The review and enforcement, Daniel says, will likely be handled by the ONC and the OIG (Office of Inspector General), noting that information blocking fines will be beyond what stakeholders are accustomed to. “Per violation, they are a magnitude higher than HIPAA penalties,” she says. “It’s up to a $1 million [per instance], so there is a lot of flexibility in the amount they could fine [you] for egregious behavior.”
Asnaani, meanwhile, who acknowledged at the time of the interview that he has not read through the rule in its entirety yet, believes that the proposed penalties are “very non-committal for providers.” He further notes, “They made it nebulous. You don’t know if you will get penalized or not, which is tricky from a provider point of view.”

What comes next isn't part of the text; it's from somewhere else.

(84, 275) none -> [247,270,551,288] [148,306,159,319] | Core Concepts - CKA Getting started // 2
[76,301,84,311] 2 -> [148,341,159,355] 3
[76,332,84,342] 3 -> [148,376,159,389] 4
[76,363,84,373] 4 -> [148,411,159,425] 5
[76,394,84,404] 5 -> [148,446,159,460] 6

Interestingly, while ONC is primarily going to be in charge of the information blocking provisions and penalties, CMS said in its proposed rule last week that it would make public the names of clinicians and hospitals that submitted "no" to three attestation statements committing them to data sharing. Asnaani believes that a provider organization having “its name strung up nationally” could have enough teeth, but at the same time, in the local communities where the clinic or hospital exists, it’s already known which practices make it difficult to work with them.

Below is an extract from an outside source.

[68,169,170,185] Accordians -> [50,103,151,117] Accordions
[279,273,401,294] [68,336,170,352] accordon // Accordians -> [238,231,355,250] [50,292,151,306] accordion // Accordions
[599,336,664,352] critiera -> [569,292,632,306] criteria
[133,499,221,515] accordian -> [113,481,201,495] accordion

Daniel also brings up another noteworthy element related to penalties: that the information blocking rule can change the presumption of making data available. Under HIPAA, Daniel explains, “the presumption is that you can’t share data unless you have a permissible purpose for sharing the data. But the information blocking [proposal] seems to take the opposite approach; you must share the data unless you meet one of the exceptions that says you can withhold the data. What I think will be challenging for folks who try to figure out how to comply with this, is that they have these two competing regimes where on the one hand if there is ambiguity, they would normally hold onto the data, but now if there is ambiguity, they might have to release the data.”
Daniel goes on to note that compliance with HIPAA is one of the seven exceptions permitted in the information blocking proposed rule. But the problem, as Daniel envisions, is when there’s a grey area. “If you take a conservative view of HIPAA, is that in violation of the information blocking rules? It’s subject to interpretation,” she says.
In the end, health IT stakeholders seem to be in universal agreement about the substantive nature of these proposals. Dan Golder, a principal at the Illinois-based consulting firm Impact Advisors, believes that the benefits of information sharing outweigh the negatives, and that initiatives to advance these movements are already underway. To this point, Golder notes, in an email to Healthcare Innovation, “ONC will need to be cautious in applying the proposed information blocking rules so as to not hinder the current progress by vendors and health systems, and to not be perceived as too restrictive nor unreasonable in requirements, timelines and penalties.”